In April 1991, Williams—at that time, the only native-born black American faculty member in the combined School of Engineering and School of Science at MIT—conducted a fasting sit-in each Wednesday throughout April. He was protesting the lack of black faculty and a lack of inspirational education for minority students.
During his protest, he set up a temporary office in the corridor at the entrance of the offices of the MIT president and provost. He observed that some aspects of the black community have disproportionately suffered attendant with integration because, in the broadest sense, many talented blacks have left the black community (no matter where it exists)—they no longer live in or relate to it; "they have been encouraged to escape from their roots." The residual black community is less educated and financially poorer. He characterized this phenomenon as "neocolonialist."

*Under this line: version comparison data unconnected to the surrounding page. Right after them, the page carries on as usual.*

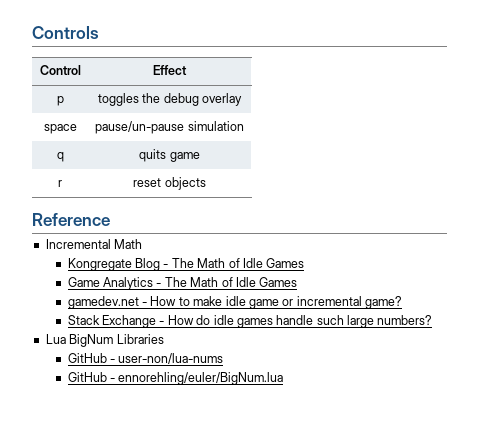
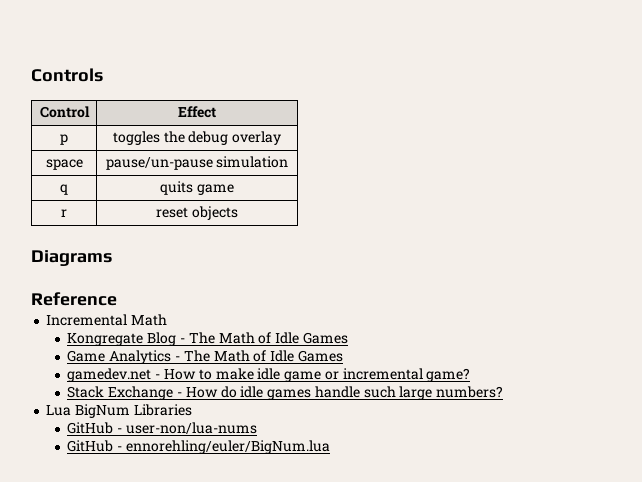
(206, 183) none -> [31,250,112,266] // Diagrams

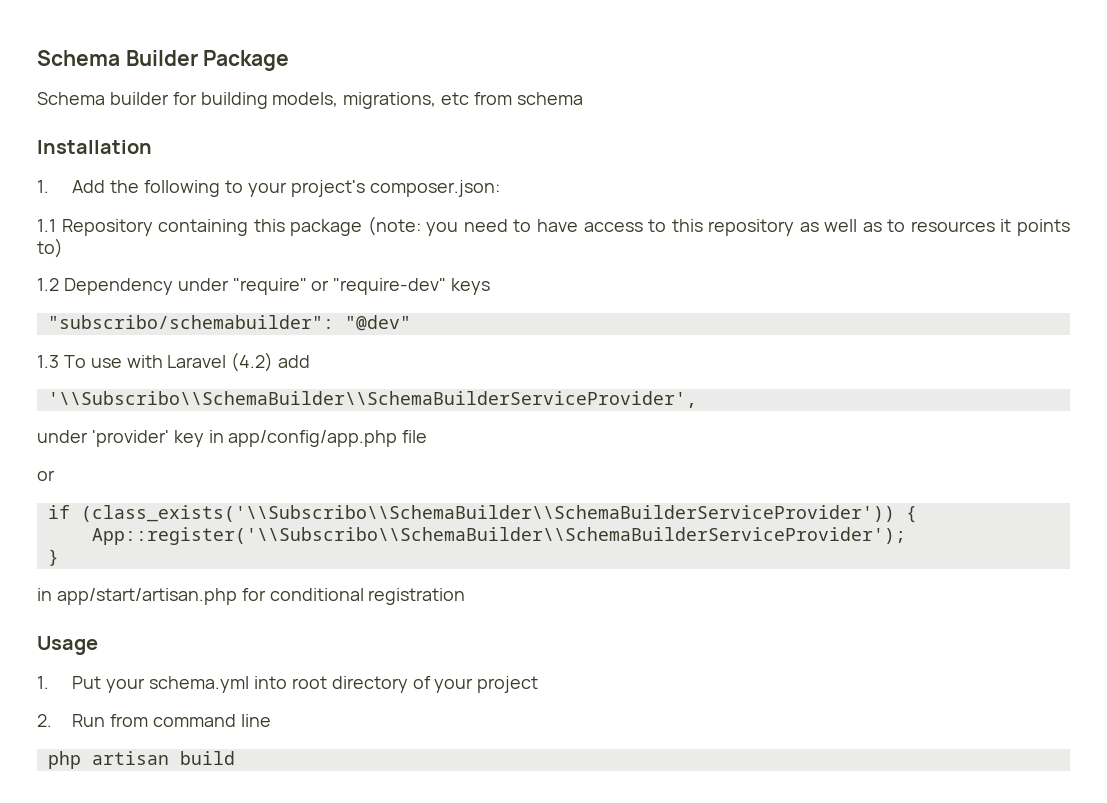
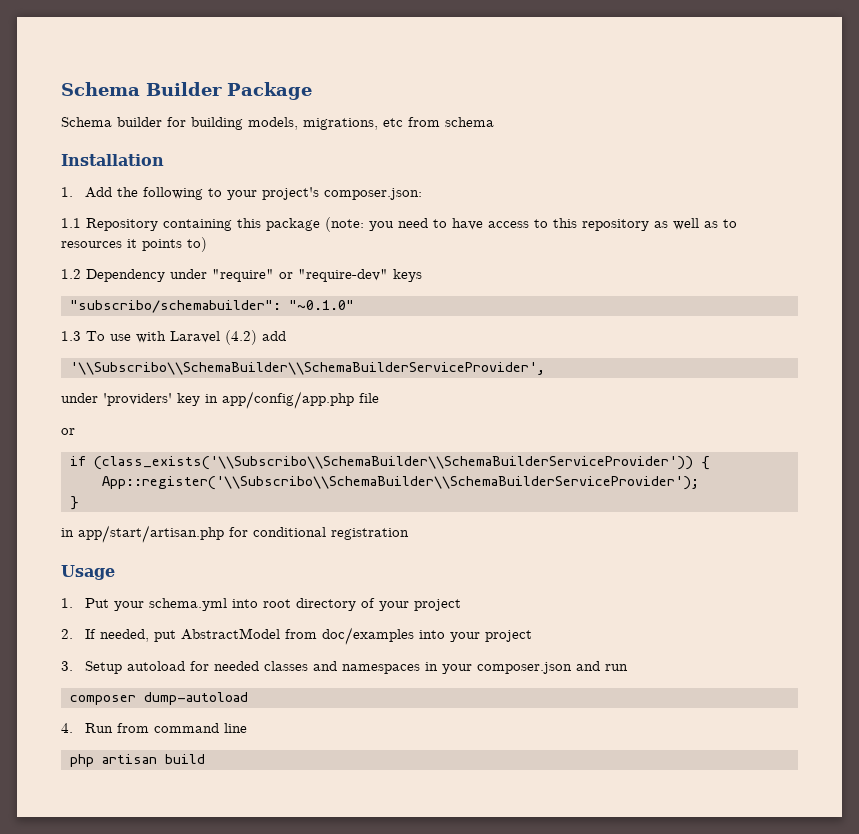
[344,315,411,331] "@dev" -> [288,300,354,310] "~0.1.0"
[91,430,169,447] 'provider' -> [103,393,172,406] 'providers'
(52, 720) none -> [85,627,533,645] [61,661,629,674] [69,692,248,705] [61,723,73,733] If needed, put AbstractModel from doc/examples into your project // 3. Setup autoload for needed classes and namespaces in your composer.json and run // composer dump-autoload // 4.

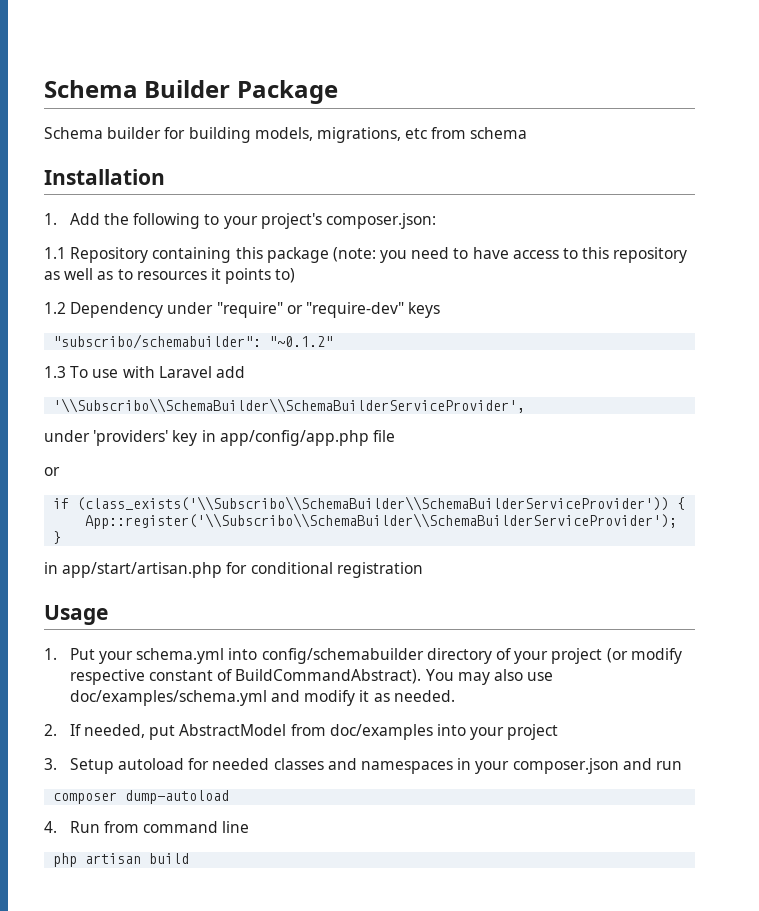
[288,300,354,310] "~0.1.0" -> [269,336,334,347] "~0.1.2"
[225,330,257,345] (4.2) -> (212, 372) none
[263,599,292,608] root -> [261,648,424,664] config/schemabuilder
(462, 605) none -> [606,648,682,664] [69,669,554,685] [69,690,455,706] (or modify respective constant of BuildCommandAbstract). You may also use doc/examples/schema.yml and modify it as needed.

=== Crash of American Airlines Flight 587 ===

On November 12, 2001, shortly after takeoff from John F. Kennedy International Airport, American Airlines Flight 587, an Airbus Industrie A300-600, crashed in Queens, New York, killing 251 passengers, a crew of 9, and 5 people on the ground.

At the request of several American Airlines pilots, Williams analyzed and then challenged the inspection requirements and the accident investigation conclusions of Airbus Industrie, the Federal Aviation Administration (FAA), and the National Transportation Safety Board (NTSB)—all of whom to varying degrees blamed the co-pilot of Flight 587 for the crash. The investigation and controversy concerning the crash focused on (1) the co-pilot's actions during takeoff, and (2) the aircraft's vertical stabilizer of the tail section, a complex structure of advanced composites. The vertical stabilizer on Flight 587 snapped off and landed in Jamaica Bay, away from the fuselage crash site.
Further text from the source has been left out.